Golpe de mano en Arabia saudita para aliarse con el Israel

La decisión del Rey de Arabia Saudí, Salman bin Abdulaziz, de nombrar como su heredero a Mohamed Ibn Salman -en reemplazo de Mohamed bin Nayef– no es motivada por capricho o mero afecto paternal.
Hay que circunscribirla en la nueva alineación de los poderes regionales saudíes e israelíes y  en la perspectiva subjetiva y proyectiva de la convergencia de tendencias en la administración Trump.

Palancas de poder saudí en manos de un joven inexperto e imprudente

Cabe resaltar que el cerco y el aislamiento internacional  que durante años determinadas facciones del  sionismo, del  occidente globalista y de las monarquías petrodólares ejecutaron sobre Irán se rompen  cada vez más, emergiendo el gobierno de Teherán como eje regional al reposicionarse como verdadero poder militar y económico e interlocutor político válido de sus socios regionales ante Occidente y el mundo entero.

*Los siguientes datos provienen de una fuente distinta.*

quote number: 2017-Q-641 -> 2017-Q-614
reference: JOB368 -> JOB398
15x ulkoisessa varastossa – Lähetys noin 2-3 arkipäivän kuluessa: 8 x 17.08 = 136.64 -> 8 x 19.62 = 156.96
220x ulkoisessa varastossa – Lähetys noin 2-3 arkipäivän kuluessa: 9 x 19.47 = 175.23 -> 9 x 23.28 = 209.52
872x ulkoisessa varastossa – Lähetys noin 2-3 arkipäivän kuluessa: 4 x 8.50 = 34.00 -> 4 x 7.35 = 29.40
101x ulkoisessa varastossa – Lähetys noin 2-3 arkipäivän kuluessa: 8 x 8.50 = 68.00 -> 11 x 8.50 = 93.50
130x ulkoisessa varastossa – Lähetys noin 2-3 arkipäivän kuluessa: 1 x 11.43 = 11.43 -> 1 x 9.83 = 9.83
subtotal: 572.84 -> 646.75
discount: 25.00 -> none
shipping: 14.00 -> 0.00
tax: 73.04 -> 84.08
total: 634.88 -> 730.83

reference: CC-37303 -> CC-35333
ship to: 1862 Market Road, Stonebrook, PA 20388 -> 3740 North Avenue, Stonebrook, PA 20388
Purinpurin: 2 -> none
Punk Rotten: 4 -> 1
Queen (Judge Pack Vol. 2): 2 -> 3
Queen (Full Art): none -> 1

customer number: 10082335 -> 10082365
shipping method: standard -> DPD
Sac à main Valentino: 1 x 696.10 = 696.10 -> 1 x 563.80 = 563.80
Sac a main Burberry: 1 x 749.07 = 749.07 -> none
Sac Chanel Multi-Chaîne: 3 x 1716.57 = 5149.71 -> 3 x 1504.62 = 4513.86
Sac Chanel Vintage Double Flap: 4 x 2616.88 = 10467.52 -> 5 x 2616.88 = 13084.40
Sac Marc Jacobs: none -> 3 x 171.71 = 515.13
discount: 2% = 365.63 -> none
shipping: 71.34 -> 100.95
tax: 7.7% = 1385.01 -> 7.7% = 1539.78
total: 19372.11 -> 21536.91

Asimismo, el naciente corredor Teherán-Beirut y la alianza Teherán-Doha ponen muy nerviosos a los que detentan el poder en Riad al comprobar que ya no son el eje regional galvanizador y hegemónico por excelencia y que su importancia económica mundial decrece en favor de Irán y de su devenido ex socio Qatar.

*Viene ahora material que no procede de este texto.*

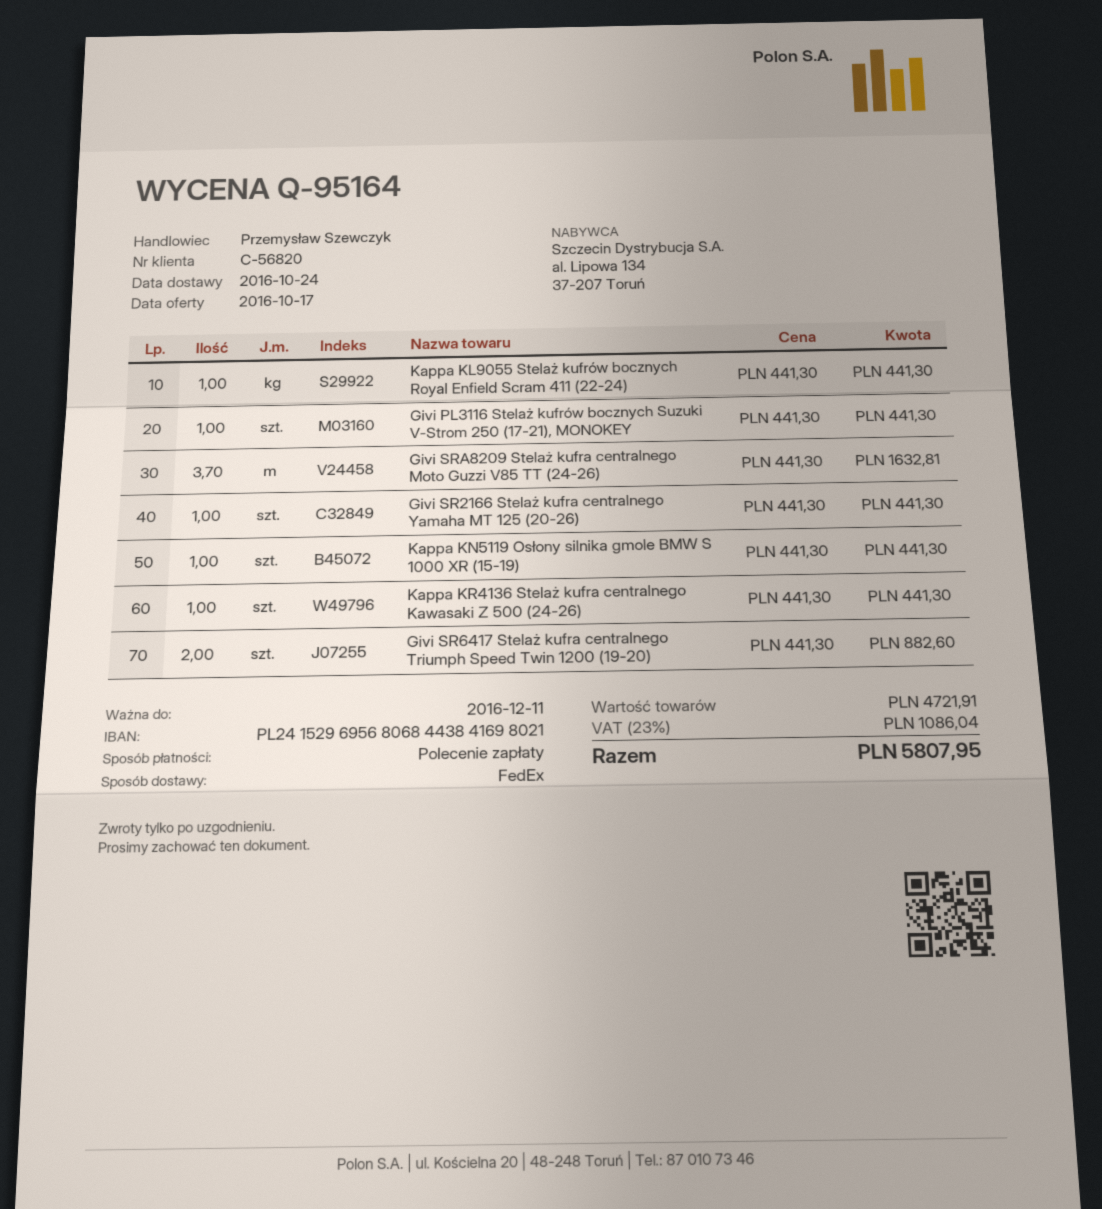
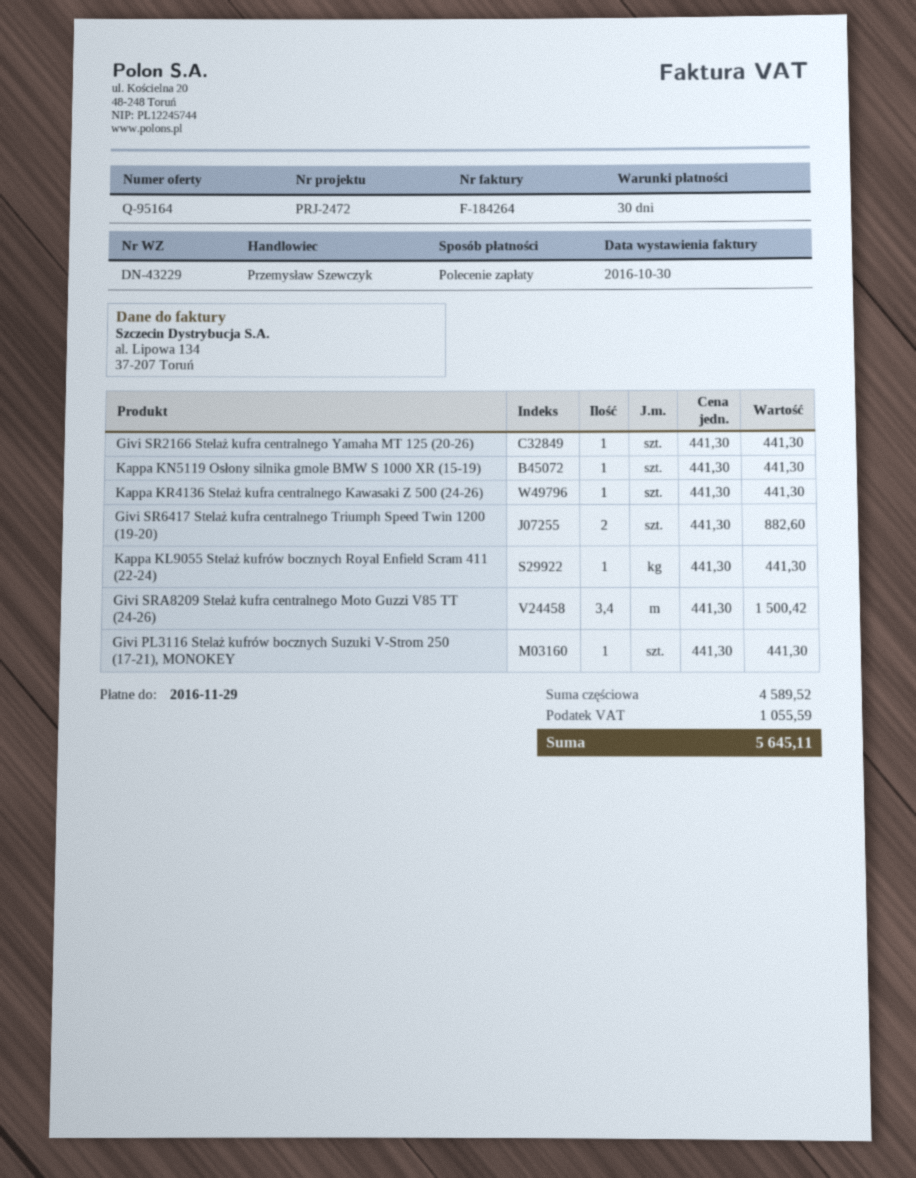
Givi SRA8209 Stelaż kufra centralnego Moto Guzzi V85 TT (24-26): 3.7 x 441.30 = 1632.81 -> 3.4 x 441.30 = 1500.42
subtotal: 4721.91 -> 4589.52
tax: 1086.04 -> 1055.59
total: 5807.95 -> 5645.11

Por ello, el  rey saudí de 81 años que sufre de predemencia escogió a su hijo favorito de 31 años por  la visión geopolítica de la mayor parte de los integrantes de la Casa de Saúd que ve amenazada su existencia y  su poder por el bloque referenciado principalmente por Irán.

Autor de Arabia Visión 2030, Mohamed Ibn Salman plantea reformar la estructura económica del reino, diversificar su economía (más del 80% de sus exportaciones se deben al petróleo), establecer un nuevo fondo soberano, reducir la influencia del poder de los religiosos, etc.

Diego Pappalardo. Director de la Consultora Universum.